5. These requests were subject to lengthy and arduous debates in the relevant NATO fora. Consequently, with a decision the North Atlantic Council adopted on 17 July 2000, arrangements were adopted as regards to both aspects of the NATO-EU relations.

6. During those deliberations, Turkey's views were clearly expressed at every opportunity with a view to having them reflected in the Council decision. These endeavours have indeed been fruitful. Moreover, a letter outlining our understanding of the Council decision was sent to our Allies by the Permanent Representative of Turkey. The letter was noted by the Council along with its decision.

The Council decision, while, on the one hand, allowing NATO experts to contribute to EU's planning activities solely by giving advice of a restricted nature on technical/military matters for a limited period of time, on the other hand, resolves the resumption of work at the ad-hoc groups that will consider various aspects of NATO-EU relations including the participation issue as of end of July.

7. All this work to be undertaken within NATO will be subject to close monitoring and supervision by the Council. It is also agreed that any further EU request will each be taken up by a new Council decision.

8. Furthermore, it will be possible to carry out the necessary work at the ad-hoc groups with the aim of improving the EU position with regard to the participation of non-EU European Allies in the CESDP, including its security and crisis-management aspects. We hope that the proposals which will be elaborated could serve to ameliorate the EU arrangements at the Nice Summit.

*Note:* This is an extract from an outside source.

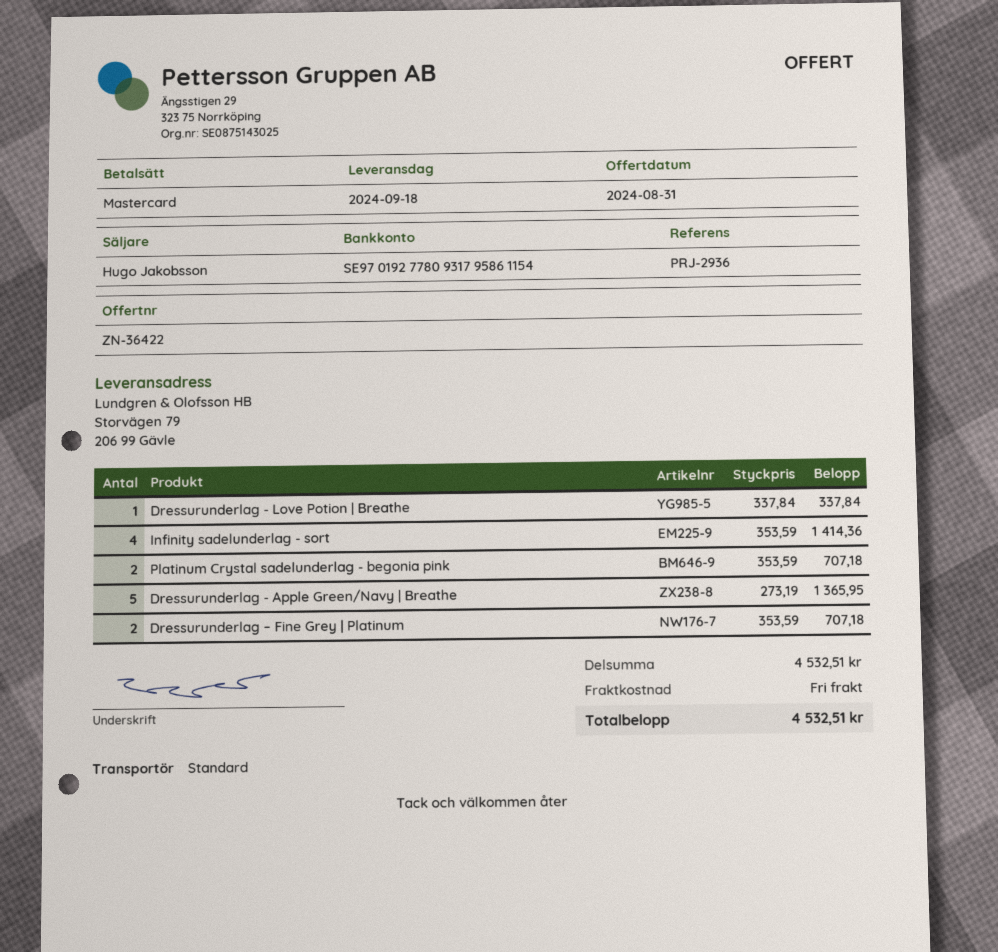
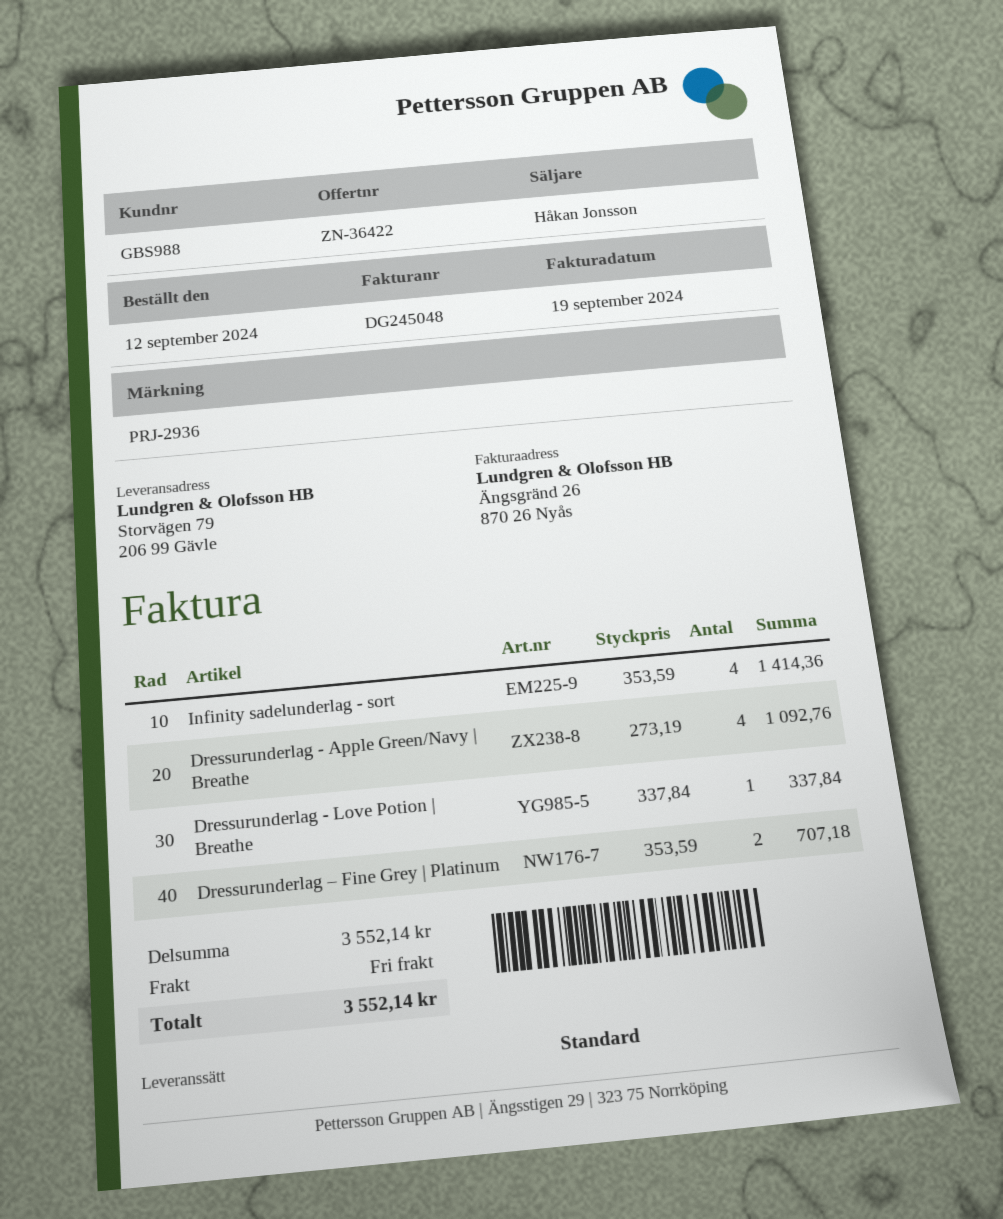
sales rep: Hugo Jakobsson -> Håkan Jonsson
Platinum Crystal sadelunderlag - begonia pink: 2 x 353.59 = 707.18 -> none
Dressurunderlag - Apple Green/Navy | Breathe: 5 x 273.19 = 1365.95 -> 4 x 273.19 = 1092.76
subtotal: 4532.51 -> 3552.14
total: 4532.51 -> 3552.14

9. Turkey accepted this decision so as to avoid a division within the Alliance, which would portend a gap in security in Europe, as well as to ensure cooperation between NATO and EU for the development of CESDP. Turkey has also acted with an awareness of its responsibilities as a candidate country for accession to the EU.

The process will be closely monitored and by means of active participation, no effort will be spared to secure its evolution in line with the expectations of Turkey.

10. It goes without saying that there will be no automatic access by EU to NATO assets and capabilities and that any new request will have to be considered by the members of the Council including Turkey.

11. The achievement of a positive outcome from this lengthy and ardous process both for NATO and EU will undoubtedly depend on the EU attitude to the participation of non-EU NATO countries in the ESDI/CESDP activities.